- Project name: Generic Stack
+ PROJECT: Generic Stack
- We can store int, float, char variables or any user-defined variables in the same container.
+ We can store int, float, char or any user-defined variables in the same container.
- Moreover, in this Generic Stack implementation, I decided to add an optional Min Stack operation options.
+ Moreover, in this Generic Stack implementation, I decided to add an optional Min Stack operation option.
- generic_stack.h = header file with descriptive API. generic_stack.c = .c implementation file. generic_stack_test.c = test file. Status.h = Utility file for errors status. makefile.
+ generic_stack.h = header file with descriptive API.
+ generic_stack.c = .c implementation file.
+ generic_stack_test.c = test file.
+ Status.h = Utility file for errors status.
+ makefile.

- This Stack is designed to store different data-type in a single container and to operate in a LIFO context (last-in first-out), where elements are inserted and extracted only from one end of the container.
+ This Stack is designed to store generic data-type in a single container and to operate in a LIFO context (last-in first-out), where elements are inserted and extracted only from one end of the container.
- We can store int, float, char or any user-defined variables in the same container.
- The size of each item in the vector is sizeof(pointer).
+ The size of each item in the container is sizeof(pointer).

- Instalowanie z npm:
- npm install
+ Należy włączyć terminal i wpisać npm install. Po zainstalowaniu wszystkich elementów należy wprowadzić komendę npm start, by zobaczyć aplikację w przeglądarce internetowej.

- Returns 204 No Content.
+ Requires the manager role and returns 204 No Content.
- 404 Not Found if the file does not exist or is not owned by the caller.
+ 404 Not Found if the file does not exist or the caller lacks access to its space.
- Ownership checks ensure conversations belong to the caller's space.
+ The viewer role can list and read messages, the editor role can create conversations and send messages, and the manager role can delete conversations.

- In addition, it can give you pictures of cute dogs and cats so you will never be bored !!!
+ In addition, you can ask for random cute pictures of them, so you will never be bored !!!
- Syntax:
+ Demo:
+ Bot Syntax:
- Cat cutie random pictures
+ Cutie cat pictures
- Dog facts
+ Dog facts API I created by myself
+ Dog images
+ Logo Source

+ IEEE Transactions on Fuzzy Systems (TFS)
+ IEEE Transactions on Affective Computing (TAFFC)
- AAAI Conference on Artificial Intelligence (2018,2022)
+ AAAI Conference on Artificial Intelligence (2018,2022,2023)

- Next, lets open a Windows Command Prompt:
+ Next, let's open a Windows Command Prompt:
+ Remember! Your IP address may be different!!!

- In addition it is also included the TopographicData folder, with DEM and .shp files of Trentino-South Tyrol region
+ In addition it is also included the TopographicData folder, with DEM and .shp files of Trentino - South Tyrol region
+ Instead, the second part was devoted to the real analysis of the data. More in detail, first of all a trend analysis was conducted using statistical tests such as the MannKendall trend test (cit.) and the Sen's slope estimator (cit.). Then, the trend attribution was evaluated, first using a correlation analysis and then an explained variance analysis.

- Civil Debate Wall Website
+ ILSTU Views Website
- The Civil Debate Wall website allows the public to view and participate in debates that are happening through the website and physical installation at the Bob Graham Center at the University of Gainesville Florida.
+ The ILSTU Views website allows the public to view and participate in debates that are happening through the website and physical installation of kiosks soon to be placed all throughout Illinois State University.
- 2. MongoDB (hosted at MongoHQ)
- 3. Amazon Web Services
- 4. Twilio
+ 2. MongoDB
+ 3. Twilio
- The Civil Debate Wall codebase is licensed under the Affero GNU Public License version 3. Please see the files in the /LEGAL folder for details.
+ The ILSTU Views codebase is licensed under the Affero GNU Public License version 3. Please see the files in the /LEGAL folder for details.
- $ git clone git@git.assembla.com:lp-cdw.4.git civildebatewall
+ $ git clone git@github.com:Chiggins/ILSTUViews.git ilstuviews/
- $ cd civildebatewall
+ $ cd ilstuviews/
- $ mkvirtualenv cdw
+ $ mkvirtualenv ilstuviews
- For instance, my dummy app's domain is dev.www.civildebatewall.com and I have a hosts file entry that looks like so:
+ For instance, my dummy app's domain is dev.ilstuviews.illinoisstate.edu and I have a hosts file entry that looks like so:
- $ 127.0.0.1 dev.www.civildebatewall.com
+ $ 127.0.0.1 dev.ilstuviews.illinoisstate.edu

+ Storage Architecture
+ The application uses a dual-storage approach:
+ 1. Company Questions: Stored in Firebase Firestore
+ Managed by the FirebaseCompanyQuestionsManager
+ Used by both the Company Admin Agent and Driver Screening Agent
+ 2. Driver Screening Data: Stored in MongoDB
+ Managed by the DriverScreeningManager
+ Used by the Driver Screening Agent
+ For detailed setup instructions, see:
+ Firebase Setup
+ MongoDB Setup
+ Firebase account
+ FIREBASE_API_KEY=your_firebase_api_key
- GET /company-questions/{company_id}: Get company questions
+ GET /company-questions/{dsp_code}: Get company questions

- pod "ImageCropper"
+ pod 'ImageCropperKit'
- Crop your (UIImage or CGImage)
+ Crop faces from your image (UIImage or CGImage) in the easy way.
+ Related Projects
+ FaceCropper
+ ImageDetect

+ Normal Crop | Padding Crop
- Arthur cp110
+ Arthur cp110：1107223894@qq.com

# Task statement
Which lines in the records above contain the word "Tyrol"? Return each of them.

# Task response
- In addition it is also included the TopographicData folder, with DEM and .shp files of Trentino-South Tyrol region
+ In addition it is also included the TopographicData folder, with DEM and .shp files of Trentino - South Tyrol region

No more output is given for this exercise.